Разве мы против такой «специализации»? Думаю, против той, что заковывает журналиста в латы одной темы, являясь одновременно и фундаментом, и зданием да еще без окон и дверей, без доступа свежего воздуха. Потому что газетчик рано или поздно, но начинает задыхаться, у него появляется, как говорят врачи, резистентность – привыкаемость к лекарству, а в данном случае – к теме, он перестает чувствовать ее, начинает повторяться, переходит на штамп и в подходе, и в исполнении, скучнеет и даже тупеет, теряет способность рождать новые мысли, приводить новые доводы и резоны, короче говоря, вырабатывается.

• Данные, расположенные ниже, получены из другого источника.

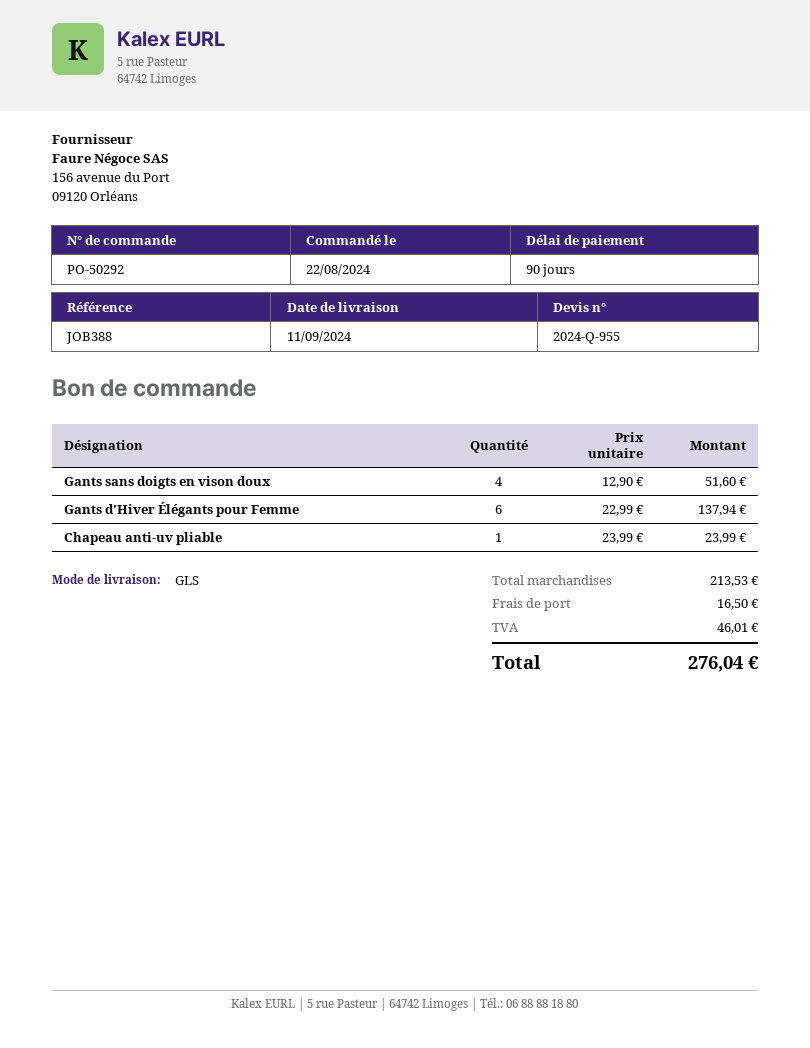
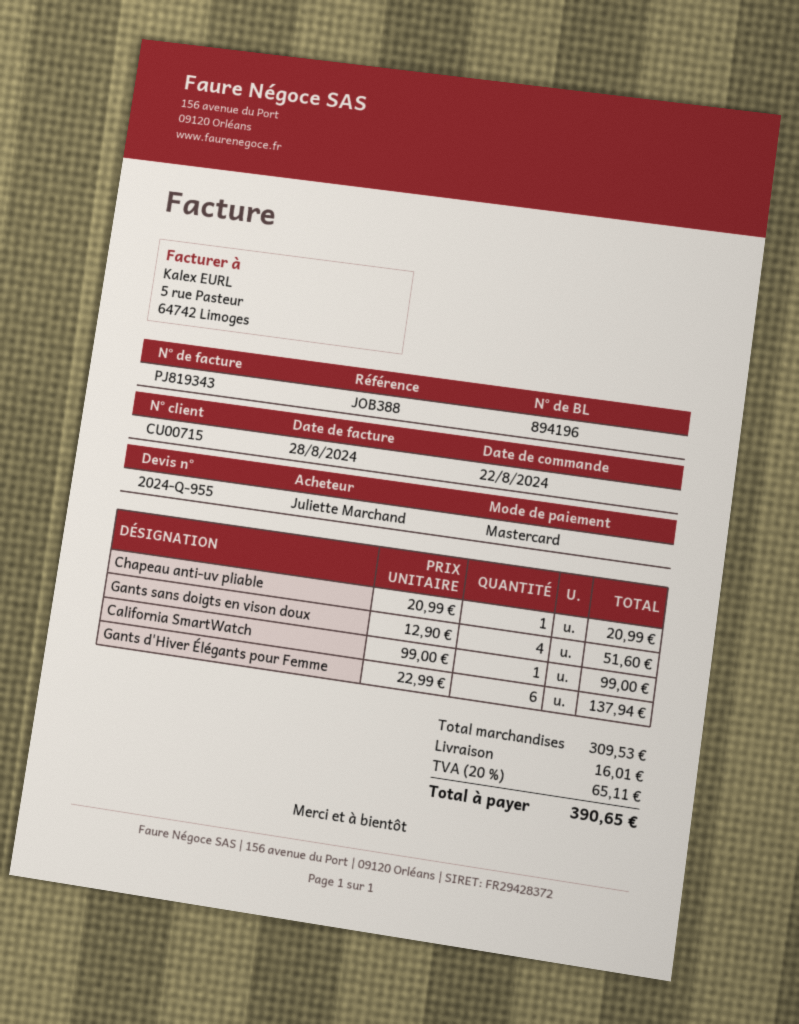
Chapeau anti-uv pliable: 1 x 23.99 = 23.99 -> 1 x 20.99 = 20.99
California SmartWatch: none -> 1 x 99.00 = 99.00
subtotal: 213.53 -> 309.53
shipping: 16.50 -> 16.01
tax: 46.01 -> 65.11
total: 276.04 -> 390.65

В самом деле, если журналист написал достойный материал, способный разбудить общественную мысль, значит, он снабдил его достаточно убедительным набором доводов. А где взять новые доводы, если, не повторяясь, писать на ту же тему через неделю или месяц? Психологически мы так устроены, что, однажды выступив серьезно, исчерпываем себя на весьма солидный срок. Читатель, как правило, этого не понимает и, откликаясь на наше выступление, забрасывает нас новыми и новыми фактами, шлет и шлет «аналогичные случаи», и все это впустую, напрасно, совершенно бесперспективно – по крайней мере в нашем исполнении. Как же не посочувствовать бедным «однотемникам», которые не день, не месяц и не год трудятся на отработанном пару! Мысли на деревьях не растут, вот и приходится бесконечно повторяться и цитировать себя, тиражируя прежние выступления.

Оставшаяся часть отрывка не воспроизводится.